▶ [Aim of the exercise]: Give back every record exactly.

▶ [Data under study]:

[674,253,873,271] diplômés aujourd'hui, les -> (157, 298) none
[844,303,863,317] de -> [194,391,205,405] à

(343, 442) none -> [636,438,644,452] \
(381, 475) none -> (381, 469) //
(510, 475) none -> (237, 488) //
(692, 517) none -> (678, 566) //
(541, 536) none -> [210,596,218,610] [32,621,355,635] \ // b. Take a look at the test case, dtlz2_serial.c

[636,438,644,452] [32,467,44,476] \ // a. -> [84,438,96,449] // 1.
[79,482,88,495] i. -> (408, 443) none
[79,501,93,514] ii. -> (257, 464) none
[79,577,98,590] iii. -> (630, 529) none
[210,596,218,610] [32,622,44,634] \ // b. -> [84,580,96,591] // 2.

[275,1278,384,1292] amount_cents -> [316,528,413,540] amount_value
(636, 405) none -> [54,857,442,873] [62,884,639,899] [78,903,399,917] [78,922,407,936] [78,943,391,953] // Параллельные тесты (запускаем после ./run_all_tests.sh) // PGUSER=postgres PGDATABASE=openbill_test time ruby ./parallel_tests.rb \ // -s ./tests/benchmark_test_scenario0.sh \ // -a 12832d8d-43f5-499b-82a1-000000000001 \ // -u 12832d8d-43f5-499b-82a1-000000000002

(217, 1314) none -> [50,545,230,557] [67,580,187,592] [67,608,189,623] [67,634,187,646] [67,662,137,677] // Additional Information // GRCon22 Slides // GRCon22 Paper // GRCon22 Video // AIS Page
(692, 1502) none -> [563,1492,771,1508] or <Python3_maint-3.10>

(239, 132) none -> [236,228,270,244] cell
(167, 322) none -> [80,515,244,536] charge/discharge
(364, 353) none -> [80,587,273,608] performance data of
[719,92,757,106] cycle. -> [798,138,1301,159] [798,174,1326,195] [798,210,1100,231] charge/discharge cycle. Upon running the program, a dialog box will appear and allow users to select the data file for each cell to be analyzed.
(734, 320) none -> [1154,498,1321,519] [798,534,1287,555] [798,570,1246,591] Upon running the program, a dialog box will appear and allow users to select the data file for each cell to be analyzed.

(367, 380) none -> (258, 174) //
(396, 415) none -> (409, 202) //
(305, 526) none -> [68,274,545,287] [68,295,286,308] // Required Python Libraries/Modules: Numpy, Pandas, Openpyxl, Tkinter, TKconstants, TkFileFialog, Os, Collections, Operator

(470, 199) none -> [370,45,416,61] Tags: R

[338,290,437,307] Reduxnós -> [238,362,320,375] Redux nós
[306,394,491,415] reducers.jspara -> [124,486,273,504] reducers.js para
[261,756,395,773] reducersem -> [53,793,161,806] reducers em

▶ [Result of this task]:
[674,253,873,271] diplômés aujourd'hui, les -> (157, 298) none
[844,303,863,317] de -> [194,391,205,405] à

(343, 442) none -> [636,438,644,452] \
(381, 475) none -> (381, 469) //
(510, 475) none -> (237, 488) //
(692, 517) none -> (678, 566) //
(541, 536) none -> [210,596,218,610] [32,621,355,635] \ // b. Take a look at the test case, dtlz2_serial.c

[636,438,644,452] [32,467,44,476] \ // a. -> [84,438,96,449] // 1.
[79,482,88,495] i. -> (408, 443) none
[79,501,93,514] ii. -> (257, 464) none
[79,577,98,590] iii. -> (630, 529) none
[210,596,218,610] [32,622,44,634] \ // b. -> [84,580,96,591] // 2.

[275,1278,384,1292] amount_cents -> [316,528,413,540] amount_value
(636, 405) none -> [54,857,442,873] [62,884,639,899] [78,903,399,917] [78,922,407,936] [78,943,391,953] // Параллельные тесты (запускаем после ./run_all_tests.sh) // PGUSER=postgres PGDATABASE=openbill_test time ruby ./parallel_tests.rb \ // -s ./tests/benchmark_test_scenario0.sh \ // -a 12832d8d-43f5-499b-82a1-000000000001 \ // -u 12832d8d-43f5-499b-82a1-000000000002

(217, 1314) none -> [50,545,230,557] [67,580,187,592] [67,608,189,623] [67,634,187,646] [67,662,137,677] // Additional Information // GRCon22 Slides // GRCon22 Paper // GRCon22 Video // AIS Page
(692, 1502) none -> [563,1492,771,1508] or <Python3_maint-3.10>

(239, 132) none -> [236,228,270,244] cell
(167, 322) none -> [80,515,244,536] charge/discharge
(364, 353) none -> [80,587,273,608] performance data of
[719,92,757,106] cycle. -> [798,138,1301,159] [798,174,1326,195] [798,210,1100,231] charge/discharge cycle. Upon running the program, a dialog box will appear and allow users to select the data file for each cell to be analyzed.
(734, 320) none -> [1154,498,1321,519] [798,534,1287,555] [798,570,1246,591] Upon running the program, a dialog box will appear and allow users to select the data file for each cell to be analyzed.

(367, 380) none -> (258, 174) //
(396, 415) none -> (409, 202) //
(305, 526) none -> [68,274,545,287] [68,295,286,308] // Required Python Libraries/Modules: Numpy, Pandas, Openpyxl, Tkinter, TKconstants, TkFileFialog, Os, Collections, Operator

(470, 199) none -> [370,45,416,61] Tags: R

[338,290,437,307] Reduxnós -> [238,362,320,375] Redux nós
[306,394,491,415] reducers.jspara -> [124,486,273,504] reducers.js para
[261,756,395,773] reducersem -> [53,793,161,806] reducers em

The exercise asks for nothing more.